Custom sources (10): Use RSS feeds or specialized approaches
Config-driven sources (1): InfoQ uses RSS

2. Robots.txt Compliance

Implementation:

core/ethical_scraping.py

Features:

Automatic robots.txt fetching and parsing
15-minute TTL cache to reduce server load
Crawl-delay extraction and enforcement
Path validation against disallow rules

Cache Management:

from core.ethical_scraping import get_ethical_manager

manager = get_ethical_manager()
parser, crawl_delay = manager.get_robots_txt(base_url)
allowed, reason = manager.can_fetch(url)

Cache Statistics:

TTL: 15 minutes
Auto-cleanup of stale entries
Per-domain caching

3. User-Agent Identification

Standard User-Agent:

Capcat/2.0 (Personal news archiver)

Implementation Locations:

core/config.py:35 - Global default
core/source_system/source_config.py:54 - Source config default
core/source_system/config_driven_source.py:119 - RSS requests
sources/active/custom/lb/source.py:61,460 - Lobsters custom headers

Format Guidelines:

Product name and version: Capcat/2.0
Purpose description: (Personal news archiver)
No personal information or URLs

4. Rate Limiting

Enforcement:

Minimum 1 request per second globally
Respect robots.txt crawl-delay directives
Per-domain rate limiting tracking

Current Rate Limits:

InfoQ
→ 20.0s → 20.0s → Compliant
BBC
→ Custom → N/A → Compliant
HN
→ API → N/A → Compliant
Lobsters
→ RSS → N/A → Compliant
Others
→ 1.0-3.0s → Varies → Compliant

5. Error Handling with Exponential Backoff

Implementation:

core/ethical_scraping.py:request_with_backoff()

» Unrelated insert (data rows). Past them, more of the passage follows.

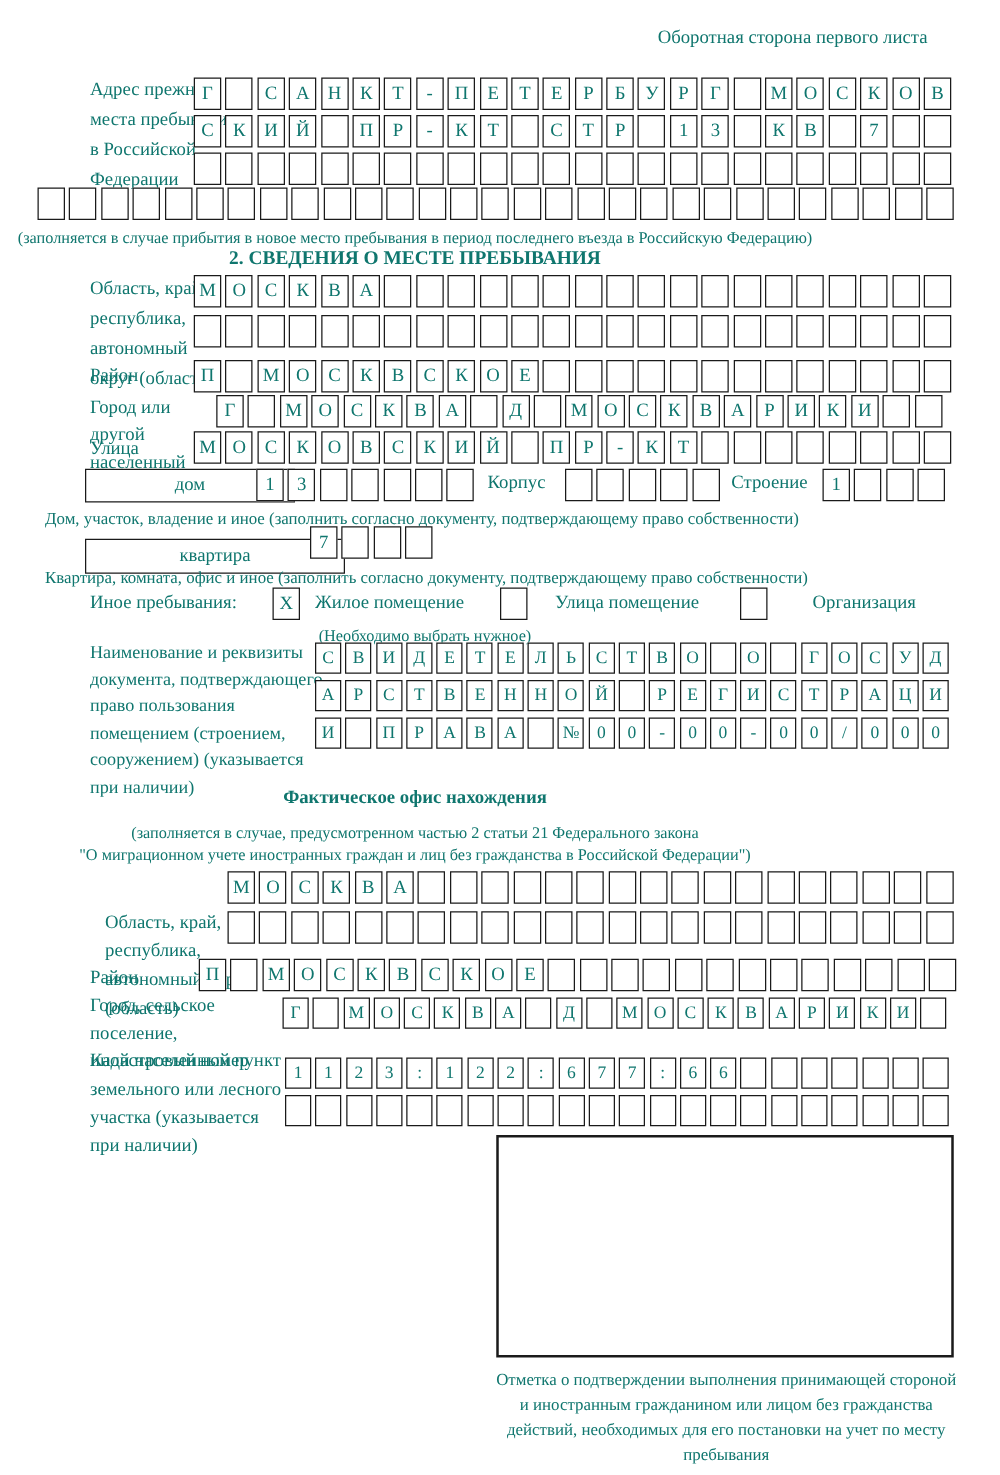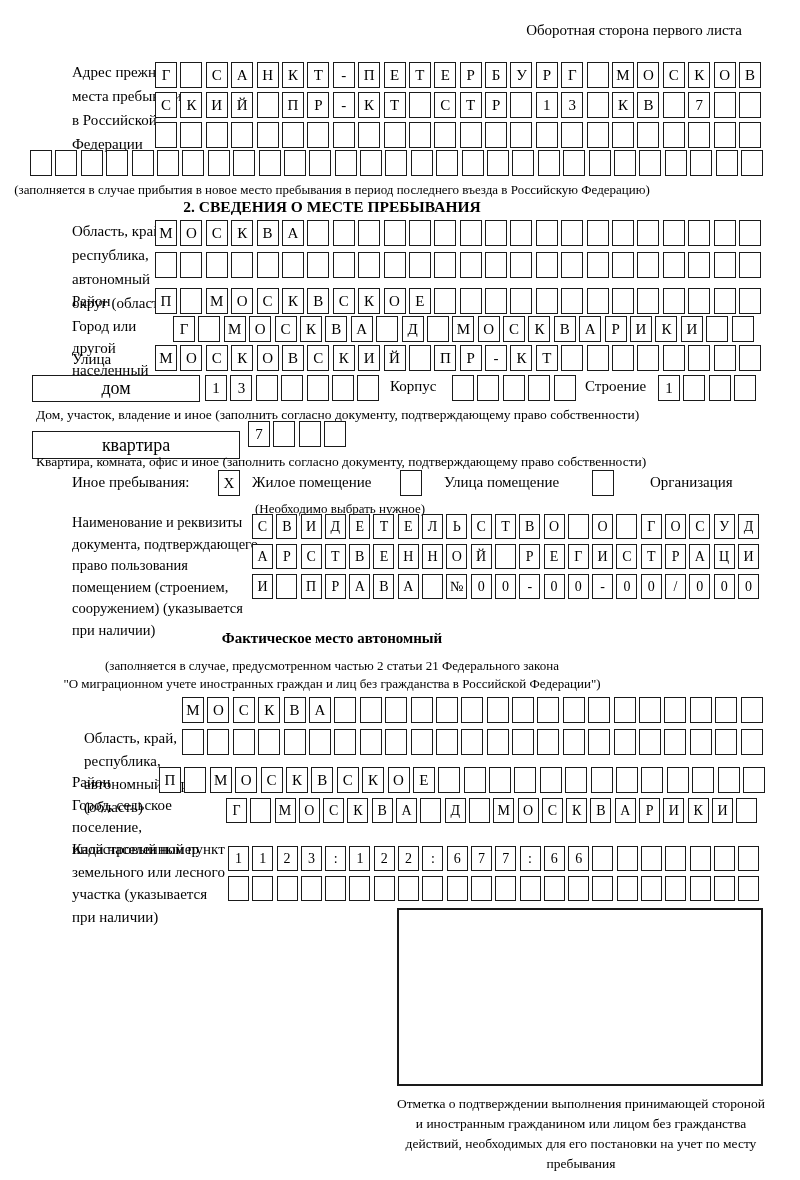--- a/index.html
+++ b/index.html
@@ -4,7 +4,7 @@
 <style>
   html,body{margin:0;padding:0;background:#fff;}
   .page{position:relative;width:800px;height:1180px;background:#fff;
-        font-family:"Liberation Serif","DejaVu Serif",serif;color:#000000;overflow:hidden;}
+        font-family:"Liberation Serif","DejaVu Serif",serif;color:#0f766e;overflow:hidden;}
   .abs{position:absolute;}
   .lbl{font-size:15px;line-height:24px;white-space:pre-line;}
   .lbl-sm{font-size:14.5px;line-height:21.5px;white-space:pre-line;}

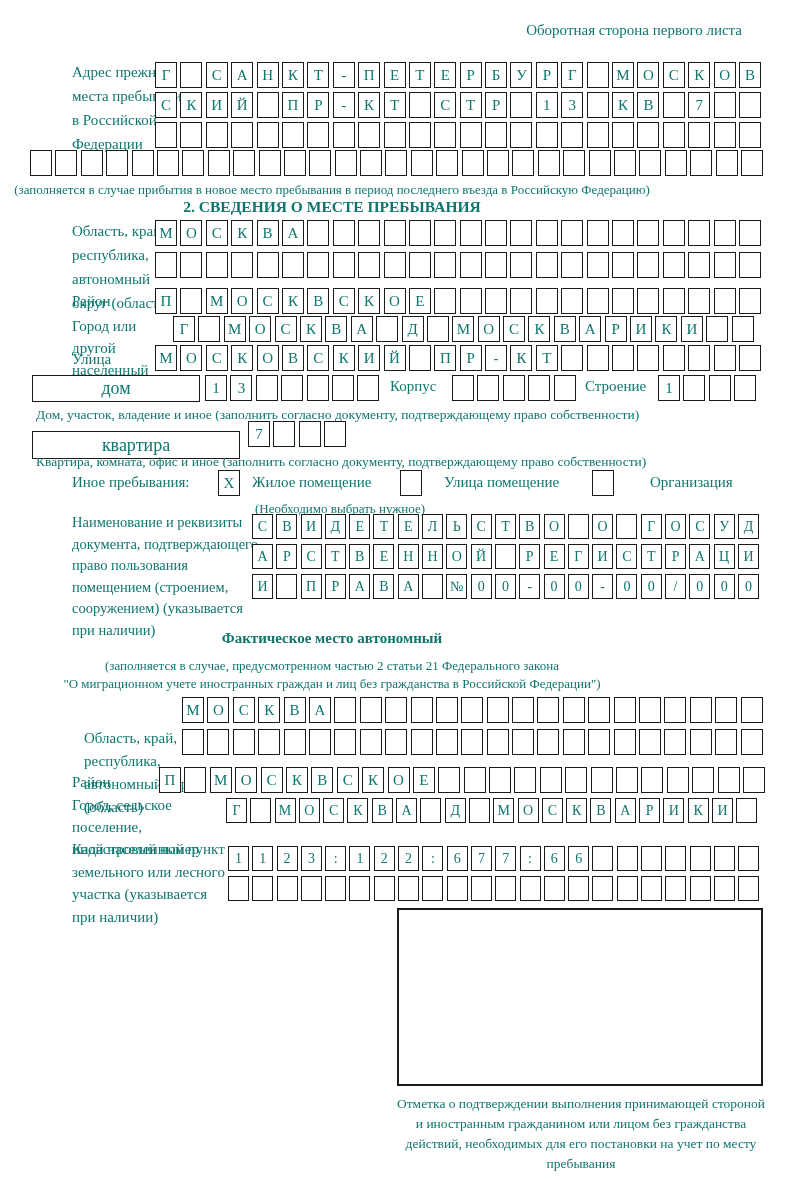--- a/index.html
+++ b/index.html
@@ -14,7 +14,7 @@
   .cells.sm{gap:3.3px;}
   .cells.sm .cb{width:21px;height:25px;font-size:14px;border-width:1.5px;}
   .namebox{position:absolute;box-sizing:border-box;border:1.8px solid #1a1a1a;background:#fff;
-           display:flex;align-items:center;justify-content:center;font-size:18px;}
+           display:flex;align-items:center;justify-content:center;font-size:15px;margin-left:36px;}
   .chk{position:absolute;width:22px;height:26px;box-sizing:border-box;border:1.8px solid #1a1a1a;
        display:flex;align-items:center;justify-content:center;font-size:15px;}
   .caption{position:absolute;font-size:13px;line-height:17px;}

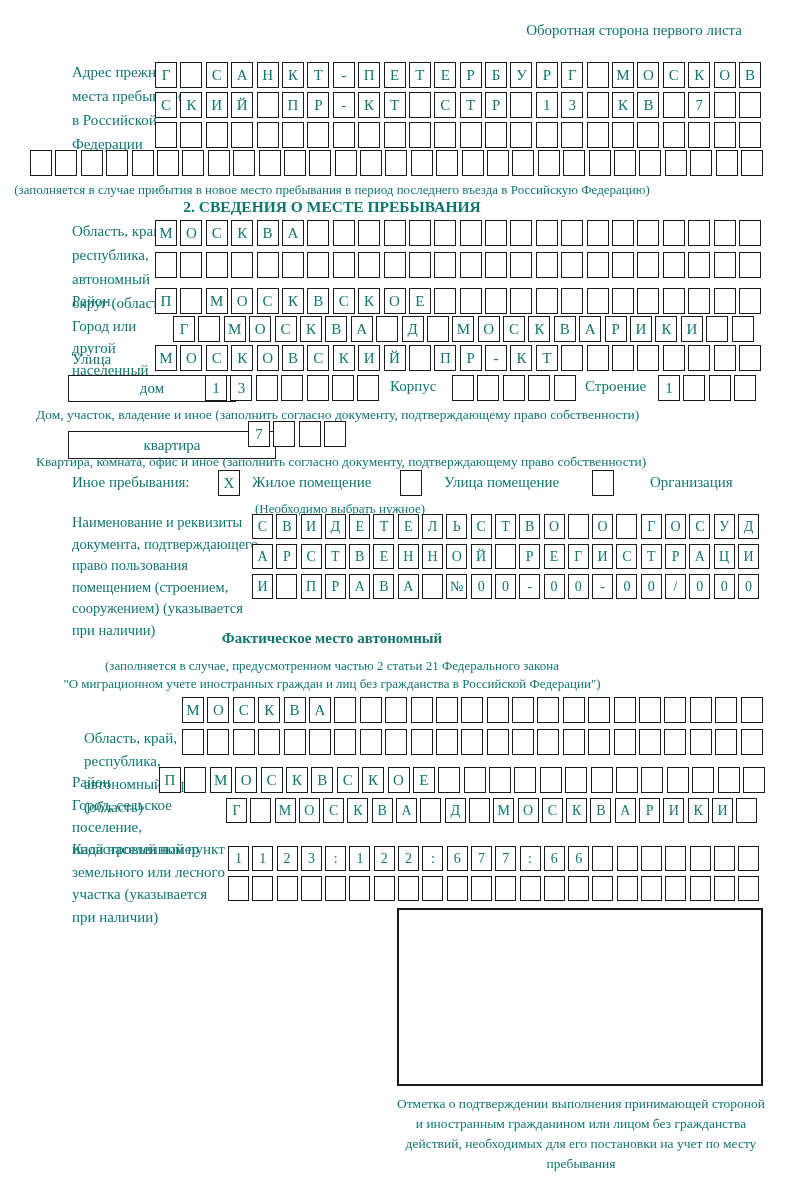--- a/index.html
+++ b/index.html
@@ -409,7 +409,7 @@
       <span class="cb">0</span>
     </div>
 
-  <div class="abs center bold" style="top:630px;font-size:15px;">Фактическое место автономный</div>
+  <div class="abs center bold" style="top:630px;font-size:15px;">Фактическое офис нахождения</div>
   <div class="caption center" style="top:657px;">(заполняется в случае, предусмотренном частью 2 статьи 21 Федерального закона</div>
   <div class="caption center" style="top:675px;">"О миграционном учете иностранных граждан и лиц без гражданства в Российской Федерации")</div>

HTTP Status Codes Handled:

429 (Too Many Requests):
Respect Retry-After header
Exponential backoff if header missing
Initial delay: 1.0s, multiplier: 2x

503 (Service Unavailable):
Exponential backoff
Initial delay: 1.0s, multiplier: 2x
Max retries: 3 attempts

Backoff Strategy:

Attempt 1: 1.0s delay
Attempt 2: 2.0s delay
Attempt 3: 4.0s delay

Implementation Details

EthicalScrapingManager Class

Location:

core/ethical_scraping.py

Key Methods:

class EthicalScrapingManager:
    def __init__(self, user_agent: str = "Capcat/2.0")

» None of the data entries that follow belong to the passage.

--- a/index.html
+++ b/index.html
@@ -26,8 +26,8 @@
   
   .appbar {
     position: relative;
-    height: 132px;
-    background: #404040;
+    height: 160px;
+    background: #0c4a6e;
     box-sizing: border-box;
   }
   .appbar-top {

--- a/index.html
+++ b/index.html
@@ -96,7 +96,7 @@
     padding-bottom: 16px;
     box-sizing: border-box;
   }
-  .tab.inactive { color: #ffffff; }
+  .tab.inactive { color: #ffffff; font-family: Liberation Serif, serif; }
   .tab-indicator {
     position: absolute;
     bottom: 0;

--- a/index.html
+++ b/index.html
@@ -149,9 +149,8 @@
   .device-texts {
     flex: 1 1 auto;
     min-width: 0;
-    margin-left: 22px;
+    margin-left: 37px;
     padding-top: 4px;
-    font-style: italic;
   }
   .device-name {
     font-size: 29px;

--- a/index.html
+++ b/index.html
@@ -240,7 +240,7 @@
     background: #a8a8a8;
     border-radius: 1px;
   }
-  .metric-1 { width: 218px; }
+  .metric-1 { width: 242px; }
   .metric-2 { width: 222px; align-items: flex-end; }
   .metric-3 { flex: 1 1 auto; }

    def get_robots_txt(self, base_url: str, timeout: int = 10) -> Tuple[RobotFileParser, float]

    def can_fetch(self, url: str) -> Tuple[bool, str]

    def enforce_rate_limit(self, domain: str, crawl_delay: float, min_delay: float = 1.0)

    def request_with_backoff(
        self, session: requests.Session, url: str,
        method: str = "GET", max_retries: int = 3,
        initial_delay: float = 1.0, **kwargs
    ) -> requests.Response

    def validate_source_config(self, base_url: str, rate_limit: float) -> Tuple[bool, str]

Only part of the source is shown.